El representante del oficialismo en el Consejo de la Magistratura pidió que se inicie un expediente contra el magistrado que investiga al Vicepresidente. Y avanzó tomando declaración a un abogado.
"Esto es una farsa. El Consejo de la Magistratura no es un órgano del Partido Justicialista o del kirchnerismo. Es una institución de la Constitución", se quejó el senador radical Mario Cimadevilla, representante de la oposición en el organismo. Los consejeros opositores manejaban anoche el dato de que se le había tomado declaración al abogado Diego Pirota, defensor de Alejandro Núñez Carmona, el amigo del Vicepresidente también investigado por presunto delito en el salvataje de la empresa Ciccone Calcográfica.
Fuentes del organismo confirmaron luego ese dato. Con la anuencia del presidente del Consejo, el académico Manuel Urriza, alineado con el kirchnerismo, Ordiales logró que se incorpore al expediente una declaración tomada ayer mismo a Pirota. Según pudo saber este diario, Pirota habría aportado mensajes de texto intercambiados con Rafecas a través de sus teléfonos celulares.
El reglamento del órgano encargado de seleccionar y evaluar el comportamiento de los jueces dice que cuando ingresa una denuncia contra un magistrado, ésta pasa primero a la presidencia del organismo y luego a la comisión de Acusación y Disciplina, donde se sortea qué consejero instruye el expediente. En este caso, todos esos pasos recién empezarán a darse hoy. De esta manera, sería ilegal la incorporación del testimonio del abogado.
La denuncia formulada por Ordiales, representante directo de la Presidenta en el Consejo, es breve, reproduce las graves acusaciones formuladas por Boudou el jueves pasado, incorpora recortes periodísticos y pide que se analice la conducta de Rafecas. El juez fue defendido desde diversos sectores y ayer recibió el respaldo explícito de la Asociación de Magistrados, que ya había hablado a través de su presidente, Luis Cabral.
El propio Boudou presentó también ayer una denuncia en los tribunales federales contra el estudio de la familia del procurador general de la Nación, Esteban Righi, y el titular de la Bolsa de Comercio, Adelmo Gabbi.
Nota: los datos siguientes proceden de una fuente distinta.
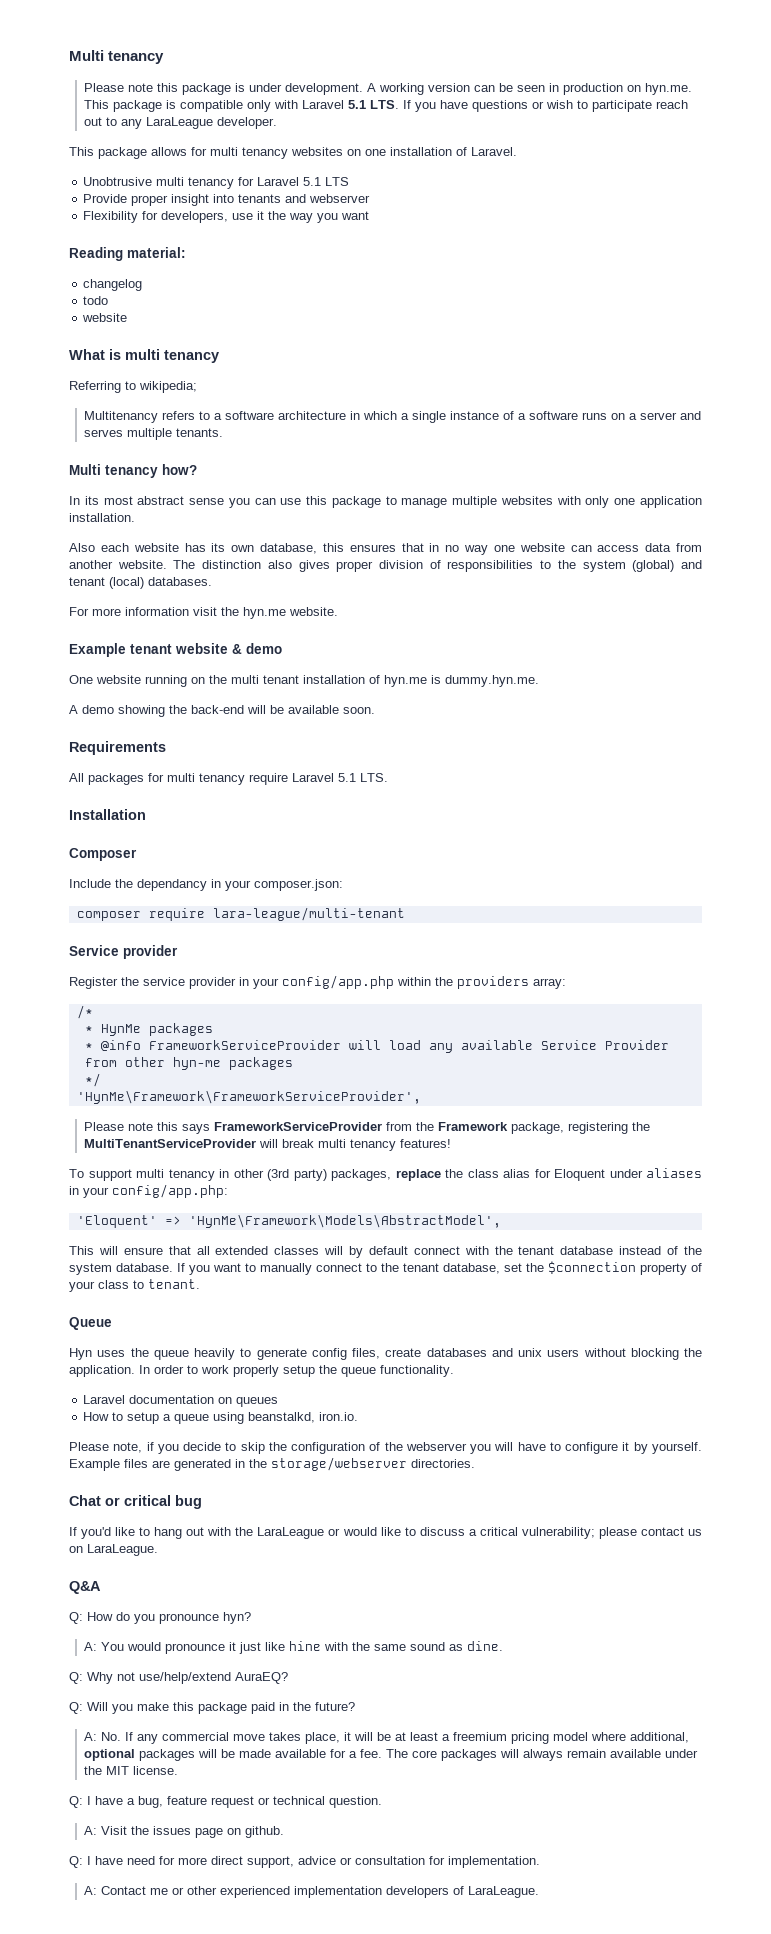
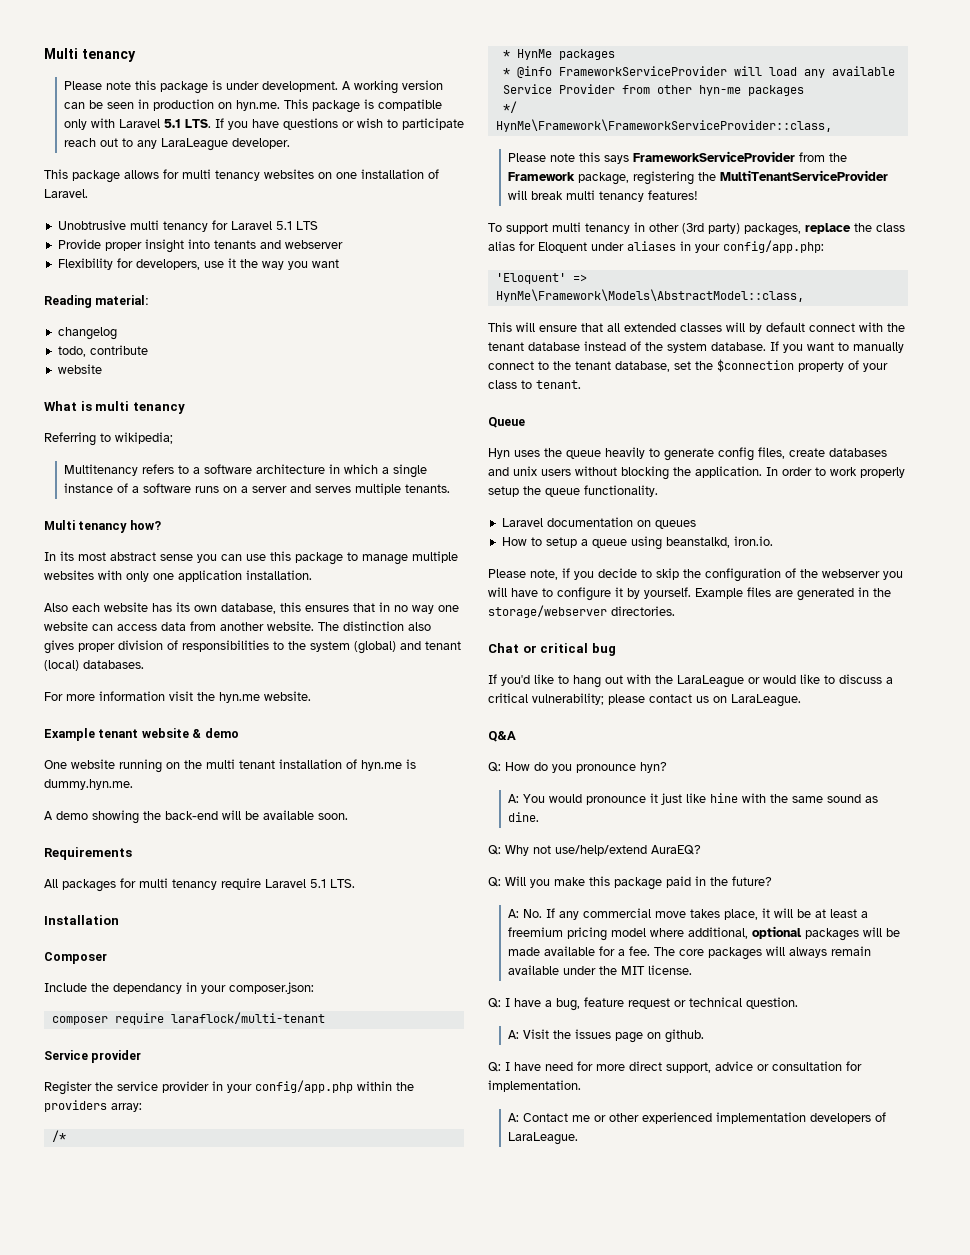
- todo
+ todo, contribute
- composer require lara-league/multi-tenant
+ composer require laraflock/multi-tenant
- 'HynMe\Framework\FrameworkServiceProvider',
+ HynMe\Framework\FrameworkServiceProvider::class,
- 'Eloquent' => 'HynMe\Framework\Models\AbstractModel',
+ 'Eloquent' => HynMe\Framework\Models\AbstractModel::class,

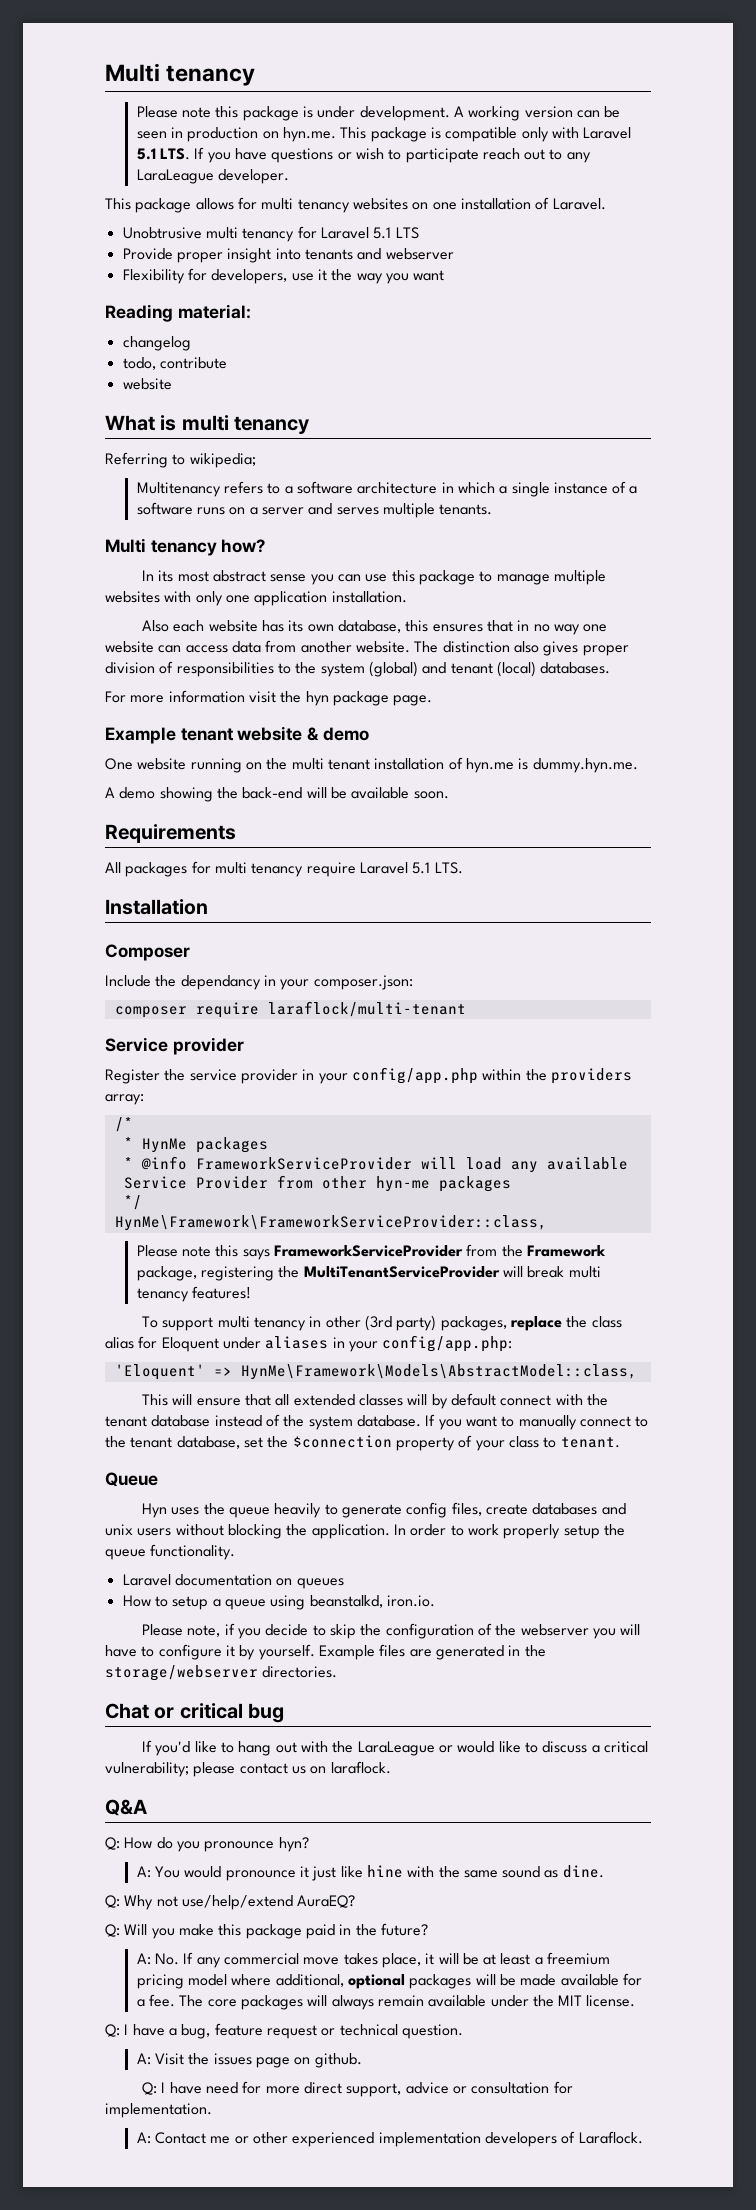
- For more information visit the hyn.me website.
+ For more information visit the hyn package page.
- If you'd like to hang out with the LaraLeague or would like to discuss a critical vulnerability; please contact us on LaraLeague.
+ If you'd like to hang out with the LaraLeague or would like to discuss a critical vulnerability; please contact us on laraflock.
- A: Contact me or other experienced implementation developers of LaraLeague.
+ A: Contact me or other experienced implementation developers of Laraflock.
Fue para contrarrestar las denuncias que también presentaron legisladores opositores por no haber denunciado en su momento los eventuales delitos que mencionó la semana pasada (ver aparte).
Elegido hace ocho años para ocupar el cargo de juez entre decenas de candidatos por el entonces presidente Néstor Kirchner, Rafecas quedó en la mira del Gobierno luego del allanamiento que dispuso el miércoles pasado en un departamento propiedad de Boudou, a pedido del fiscal Carlos Rívolo.
Allí se encontraron indicios que probarían vínculos entre el Vicepresidente y Alejandro Vandenbroele, el director de la misteriosa firma The Old Fund que controla la empresa Ciccone Calcográfica. Boudou había dicho que no lo conocía pero resulta que vandenbroele pagaba servicios de ese departamento, como las expensas y la televisión por cable.
Ciccone se había ido a la quiebra en 2010 pero fue rescatada de ese estado por la aparición de los fondos aportados por The Old Fund y la firma London Supply, que explota, entre otros negocios, el aeropuerto de la ciudad santacruceña de El Calafate. Para el levantamiento de la quiebra fue crucial el aval de la Administración Federal de Ingresos Públicos (AFIP).
Hace dos semanas el Banco Central confirmó que contratará a la ex Ciccone, ahora llamada Compañía de Valores Sudamericana (CVS), a través de la Casa de Moneda para la impresión de billetes a un costo de unos 50 millones de pesos.
Ayer, otro consejero de la Magistratura, Daniel Ostropolsky, en representación de los abogados del interior del país, instó a los consejeros del oficialismo a "proteger la independencia de Rafecas" y no poner "cortapisas" a la investigación llevada adelante en la Justicia contra Boudou.
"Dejen actuar a la Justicia", reclamó Ostropolsky. En similares términos se habían expresado ya el radical Cimadevilla y el abogado porteño Alejandro Fargosi. Este último recordó que el Consejo de la Magistratura debe velar por la "independencia del Poder Judicial".
Ordiales pidió que se investigue si Rafecas "fue imparcial o favoreció a alguna de las partes involucradas". Boudou, sin responder a las pruebas en su contra, había acusado al juez por las filtraciones a la prensa del allanamiento en su casa. Y llegó a decir que en el juzgado a cargo de Rafecas funciona una "agencia de noticias".